Copy out each line in the listing below where the word "Team" appears.

--- Supplied information Enclosed Below ---

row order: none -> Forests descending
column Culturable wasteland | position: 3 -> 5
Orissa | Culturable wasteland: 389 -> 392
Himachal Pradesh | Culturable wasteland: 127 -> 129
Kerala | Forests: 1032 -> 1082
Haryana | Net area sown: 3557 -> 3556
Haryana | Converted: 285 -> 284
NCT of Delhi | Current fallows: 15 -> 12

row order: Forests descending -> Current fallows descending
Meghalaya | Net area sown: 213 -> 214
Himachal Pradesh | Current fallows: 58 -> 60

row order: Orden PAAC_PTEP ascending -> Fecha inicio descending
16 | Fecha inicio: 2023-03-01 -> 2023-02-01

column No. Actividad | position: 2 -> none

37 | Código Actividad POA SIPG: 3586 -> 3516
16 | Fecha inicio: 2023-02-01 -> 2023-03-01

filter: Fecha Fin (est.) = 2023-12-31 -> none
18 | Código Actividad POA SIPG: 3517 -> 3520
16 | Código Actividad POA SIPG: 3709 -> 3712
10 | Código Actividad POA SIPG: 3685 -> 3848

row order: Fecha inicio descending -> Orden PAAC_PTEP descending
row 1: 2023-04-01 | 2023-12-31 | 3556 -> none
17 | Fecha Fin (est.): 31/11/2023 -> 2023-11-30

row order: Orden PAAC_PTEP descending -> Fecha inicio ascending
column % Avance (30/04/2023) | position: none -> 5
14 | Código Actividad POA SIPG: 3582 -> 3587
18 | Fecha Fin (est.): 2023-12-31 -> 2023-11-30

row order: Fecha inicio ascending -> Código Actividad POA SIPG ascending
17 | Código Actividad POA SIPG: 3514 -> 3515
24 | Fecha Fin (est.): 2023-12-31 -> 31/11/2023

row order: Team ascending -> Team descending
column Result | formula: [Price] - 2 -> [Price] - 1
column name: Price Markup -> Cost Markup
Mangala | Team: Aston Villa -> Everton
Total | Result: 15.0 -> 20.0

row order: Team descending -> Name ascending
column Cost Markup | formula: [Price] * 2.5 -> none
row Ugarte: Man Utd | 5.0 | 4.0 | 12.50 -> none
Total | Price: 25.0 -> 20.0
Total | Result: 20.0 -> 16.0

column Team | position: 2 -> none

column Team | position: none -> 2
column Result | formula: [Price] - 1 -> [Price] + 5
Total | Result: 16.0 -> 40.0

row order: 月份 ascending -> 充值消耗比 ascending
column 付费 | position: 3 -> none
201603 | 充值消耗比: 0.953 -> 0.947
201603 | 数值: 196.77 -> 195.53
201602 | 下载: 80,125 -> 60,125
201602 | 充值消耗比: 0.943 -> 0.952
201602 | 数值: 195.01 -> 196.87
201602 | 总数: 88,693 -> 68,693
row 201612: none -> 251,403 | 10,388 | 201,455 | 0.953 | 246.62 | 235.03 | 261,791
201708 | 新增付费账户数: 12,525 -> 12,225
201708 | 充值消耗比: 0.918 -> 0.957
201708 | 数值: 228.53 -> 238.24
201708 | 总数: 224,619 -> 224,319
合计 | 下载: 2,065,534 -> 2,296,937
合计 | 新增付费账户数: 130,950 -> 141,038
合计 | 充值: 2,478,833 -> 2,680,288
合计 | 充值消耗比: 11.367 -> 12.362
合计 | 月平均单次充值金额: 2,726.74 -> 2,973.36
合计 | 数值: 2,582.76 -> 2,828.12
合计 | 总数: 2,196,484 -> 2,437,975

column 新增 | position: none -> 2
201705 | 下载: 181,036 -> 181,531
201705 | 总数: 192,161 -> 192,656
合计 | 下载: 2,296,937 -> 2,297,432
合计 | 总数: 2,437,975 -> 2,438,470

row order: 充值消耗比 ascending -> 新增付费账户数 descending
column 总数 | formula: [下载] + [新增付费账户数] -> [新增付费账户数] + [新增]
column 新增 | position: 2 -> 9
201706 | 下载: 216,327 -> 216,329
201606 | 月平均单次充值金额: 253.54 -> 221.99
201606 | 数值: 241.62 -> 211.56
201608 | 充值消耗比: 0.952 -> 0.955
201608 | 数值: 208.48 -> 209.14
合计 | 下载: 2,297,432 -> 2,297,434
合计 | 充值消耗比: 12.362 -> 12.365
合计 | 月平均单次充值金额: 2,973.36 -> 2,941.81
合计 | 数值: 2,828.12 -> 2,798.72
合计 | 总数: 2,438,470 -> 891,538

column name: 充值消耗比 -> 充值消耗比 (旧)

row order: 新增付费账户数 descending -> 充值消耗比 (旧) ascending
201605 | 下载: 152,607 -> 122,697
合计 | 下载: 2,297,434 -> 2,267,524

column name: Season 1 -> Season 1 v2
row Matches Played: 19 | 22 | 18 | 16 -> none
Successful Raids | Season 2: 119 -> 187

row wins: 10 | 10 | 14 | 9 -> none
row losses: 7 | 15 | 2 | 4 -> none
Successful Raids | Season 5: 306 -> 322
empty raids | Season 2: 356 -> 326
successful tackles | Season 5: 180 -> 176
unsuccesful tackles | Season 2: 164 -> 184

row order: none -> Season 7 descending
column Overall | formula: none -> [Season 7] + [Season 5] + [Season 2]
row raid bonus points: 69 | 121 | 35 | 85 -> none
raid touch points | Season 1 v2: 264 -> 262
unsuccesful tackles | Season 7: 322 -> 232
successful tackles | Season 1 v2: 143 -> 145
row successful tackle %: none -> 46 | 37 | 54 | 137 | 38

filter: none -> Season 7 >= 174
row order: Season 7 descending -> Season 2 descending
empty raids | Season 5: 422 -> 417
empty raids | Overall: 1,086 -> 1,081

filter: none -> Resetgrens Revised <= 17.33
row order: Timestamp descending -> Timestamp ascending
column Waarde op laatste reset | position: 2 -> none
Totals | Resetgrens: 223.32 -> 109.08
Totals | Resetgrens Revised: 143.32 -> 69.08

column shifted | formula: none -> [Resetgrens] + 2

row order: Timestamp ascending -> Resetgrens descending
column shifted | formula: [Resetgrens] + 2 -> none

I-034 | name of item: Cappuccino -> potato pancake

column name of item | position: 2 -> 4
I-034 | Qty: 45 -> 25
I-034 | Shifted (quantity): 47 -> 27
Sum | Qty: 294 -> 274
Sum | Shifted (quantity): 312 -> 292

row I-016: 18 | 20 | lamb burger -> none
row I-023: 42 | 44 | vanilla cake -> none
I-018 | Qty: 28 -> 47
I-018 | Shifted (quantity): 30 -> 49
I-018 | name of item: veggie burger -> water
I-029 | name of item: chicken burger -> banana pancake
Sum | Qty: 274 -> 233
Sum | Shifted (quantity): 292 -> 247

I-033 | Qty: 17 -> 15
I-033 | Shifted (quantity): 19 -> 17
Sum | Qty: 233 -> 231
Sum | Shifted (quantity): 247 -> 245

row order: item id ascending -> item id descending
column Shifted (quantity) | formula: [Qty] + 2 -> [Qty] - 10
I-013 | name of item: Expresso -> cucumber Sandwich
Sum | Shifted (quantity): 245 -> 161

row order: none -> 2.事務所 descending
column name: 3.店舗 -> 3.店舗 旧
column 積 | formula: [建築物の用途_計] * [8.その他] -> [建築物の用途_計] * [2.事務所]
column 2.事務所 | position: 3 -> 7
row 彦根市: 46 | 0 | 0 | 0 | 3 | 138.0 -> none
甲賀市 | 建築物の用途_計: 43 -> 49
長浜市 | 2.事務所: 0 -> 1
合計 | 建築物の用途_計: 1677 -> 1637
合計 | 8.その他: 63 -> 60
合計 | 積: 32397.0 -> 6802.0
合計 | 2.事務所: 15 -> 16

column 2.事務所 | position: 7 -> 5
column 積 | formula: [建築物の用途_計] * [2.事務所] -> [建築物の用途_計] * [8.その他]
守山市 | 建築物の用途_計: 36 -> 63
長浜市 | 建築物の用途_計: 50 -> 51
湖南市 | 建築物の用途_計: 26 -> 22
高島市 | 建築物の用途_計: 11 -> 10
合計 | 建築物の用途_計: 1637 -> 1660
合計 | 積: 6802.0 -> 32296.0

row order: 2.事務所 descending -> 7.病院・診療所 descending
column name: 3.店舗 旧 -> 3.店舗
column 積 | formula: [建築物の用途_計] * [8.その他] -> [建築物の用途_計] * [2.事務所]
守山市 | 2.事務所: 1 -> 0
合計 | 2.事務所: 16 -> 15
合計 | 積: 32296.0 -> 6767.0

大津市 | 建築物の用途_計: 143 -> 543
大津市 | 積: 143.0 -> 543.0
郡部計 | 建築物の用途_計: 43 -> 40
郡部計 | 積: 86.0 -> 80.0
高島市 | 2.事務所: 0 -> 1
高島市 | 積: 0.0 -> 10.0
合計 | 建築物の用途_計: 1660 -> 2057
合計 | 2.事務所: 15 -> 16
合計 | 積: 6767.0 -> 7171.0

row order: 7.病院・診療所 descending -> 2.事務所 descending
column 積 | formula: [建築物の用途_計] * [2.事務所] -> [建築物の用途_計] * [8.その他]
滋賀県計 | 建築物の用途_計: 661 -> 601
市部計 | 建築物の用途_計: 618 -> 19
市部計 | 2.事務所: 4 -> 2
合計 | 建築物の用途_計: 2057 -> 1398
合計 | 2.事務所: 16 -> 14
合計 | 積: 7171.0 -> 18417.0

--- End of Enclosed Supplied information ---

• _Solution to the exercise_
row order: Team ascending -> Team descending
Mangala | Team: Aston Villa -> Everton
row order: Team descending -> Name ascending
column Team | position: 2 -> none
column Team | position: none -> 2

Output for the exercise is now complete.